Other barriers mentioned in the study included lack of knowledge, liability concerns and high costs of membership. Race and class seem to play an explicit role, too: "Twenty-two percent of lower-income respondents of color stated that a big barrier to riding was that doing so could cause them to be harassed or a victim of crime. This compared to 17 percent of higher-income people of color and 7 percent of higher-income white residents," according to the report.
At the same time, the bikeshare systems showed a significant degree of popularity among these communities, at least in theory. A majority of lower-income people of color (56 percent) said they'd like to use bikeshare more than they do.

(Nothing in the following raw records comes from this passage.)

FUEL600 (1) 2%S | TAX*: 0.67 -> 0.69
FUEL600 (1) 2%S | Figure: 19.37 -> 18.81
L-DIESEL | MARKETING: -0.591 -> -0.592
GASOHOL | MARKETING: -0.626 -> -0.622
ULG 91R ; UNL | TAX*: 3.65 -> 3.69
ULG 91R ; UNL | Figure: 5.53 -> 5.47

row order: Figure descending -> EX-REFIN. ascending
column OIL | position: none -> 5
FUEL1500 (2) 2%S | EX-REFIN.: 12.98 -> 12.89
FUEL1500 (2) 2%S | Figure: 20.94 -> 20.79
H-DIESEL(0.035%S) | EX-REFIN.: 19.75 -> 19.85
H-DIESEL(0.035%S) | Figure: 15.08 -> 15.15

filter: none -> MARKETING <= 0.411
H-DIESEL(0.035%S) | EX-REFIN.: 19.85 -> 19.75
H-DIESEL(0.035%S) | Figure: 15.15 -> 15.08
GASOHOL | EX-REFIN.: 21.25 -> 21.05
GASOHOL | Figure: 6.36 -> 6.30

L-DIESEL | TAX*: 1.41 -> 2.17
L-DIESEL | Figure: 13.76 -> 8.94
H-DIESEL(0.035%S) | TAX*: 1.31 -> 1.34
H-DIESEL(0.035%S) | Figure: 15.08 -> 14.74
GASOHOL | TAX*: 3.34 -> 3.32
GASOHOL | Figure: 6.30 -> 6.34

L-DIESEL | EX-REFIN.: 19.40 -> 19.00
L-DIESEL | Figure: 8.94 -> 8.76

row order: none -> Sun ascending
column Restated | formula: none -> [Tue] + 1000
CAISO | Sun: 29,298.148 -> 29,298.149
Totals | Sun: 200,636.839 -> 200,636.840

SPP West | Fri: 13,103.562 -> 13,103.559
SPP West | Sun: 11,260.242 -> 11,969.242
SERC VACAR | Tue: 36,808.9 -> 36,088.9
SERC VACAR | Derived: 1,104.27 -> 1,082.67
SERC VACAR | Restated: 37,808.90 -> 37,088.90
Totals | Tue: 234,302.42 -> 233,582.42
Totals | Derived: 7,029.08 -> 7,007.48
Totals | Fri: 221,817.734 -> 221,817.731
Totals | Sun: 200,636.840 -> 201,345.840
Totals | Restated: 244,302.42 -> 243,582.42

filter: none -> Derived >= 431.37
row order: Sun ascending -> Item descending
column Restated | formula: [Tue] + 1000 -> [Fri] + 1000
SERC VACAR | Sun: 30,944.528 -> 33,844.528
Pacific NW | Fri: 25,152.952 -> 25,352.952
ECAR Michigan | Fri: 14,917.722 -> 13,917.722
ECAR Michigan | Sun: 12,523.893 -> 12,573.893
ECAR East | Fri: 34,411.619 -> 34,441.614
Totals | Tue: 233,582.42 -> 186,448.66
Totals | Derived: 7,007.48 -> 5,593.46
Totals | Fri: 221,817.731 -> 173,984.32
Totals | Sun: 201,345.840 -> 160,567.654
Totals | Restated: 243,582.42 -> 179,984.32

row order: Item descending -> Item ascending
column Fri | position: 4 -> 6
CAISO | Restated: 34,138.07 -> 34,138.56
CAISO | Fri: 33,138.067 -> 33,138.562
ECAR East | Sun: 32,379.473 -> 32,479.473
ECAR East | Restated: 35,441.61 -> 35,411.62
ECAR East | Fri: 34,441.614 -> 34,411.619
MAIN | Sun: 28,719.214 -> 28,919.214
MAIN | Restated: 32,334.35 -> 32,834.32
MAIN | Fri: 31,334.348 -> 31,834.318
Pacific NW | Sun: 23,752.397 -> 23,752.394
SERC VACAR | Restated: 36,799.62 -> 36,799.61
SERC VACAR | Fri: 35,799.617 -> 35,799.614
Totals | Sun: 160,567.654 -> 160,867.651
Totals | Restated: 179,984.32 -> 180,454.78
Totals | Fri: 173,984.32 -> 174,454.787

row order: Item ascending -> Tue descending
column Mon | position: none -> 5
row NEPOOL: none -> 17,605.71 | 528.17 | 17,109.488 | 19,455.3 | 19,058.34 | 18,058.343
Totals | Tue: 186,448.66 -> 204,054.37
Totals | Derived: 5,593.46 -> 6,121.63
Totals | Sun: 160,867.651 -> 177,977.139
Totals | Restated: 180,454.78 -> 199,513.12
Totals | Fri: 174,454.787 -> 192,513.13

And nearly three-quarters said the concept was a good fit: seventy-four percent of lower-income respondents of color said bikeshare is "useful for people like me."
The personal touch appears key in terms of outreach, researchers noted:
"While fewer residents received information from more personal sources, such as talking with someone from the bike share outreach program or at a community center or faith-based organization, these sources were correlated with higher rates of intention to use bike share in the future. Residents who received information via more passive modes, such as the bike share station, bus shelter ads, billboards, television, and radio, had lower rates of intention to use bike share."
Divvy has no doubt gained major inroads in making its service more equitable, adding more stations on the South and West Sides (with more overall to come) and introducing a membership-discount program for low-income residents in 2015, among other targeted outreach. Hopefully continued boots-on-the-ground efforts will keep pushing the needle in the right direction.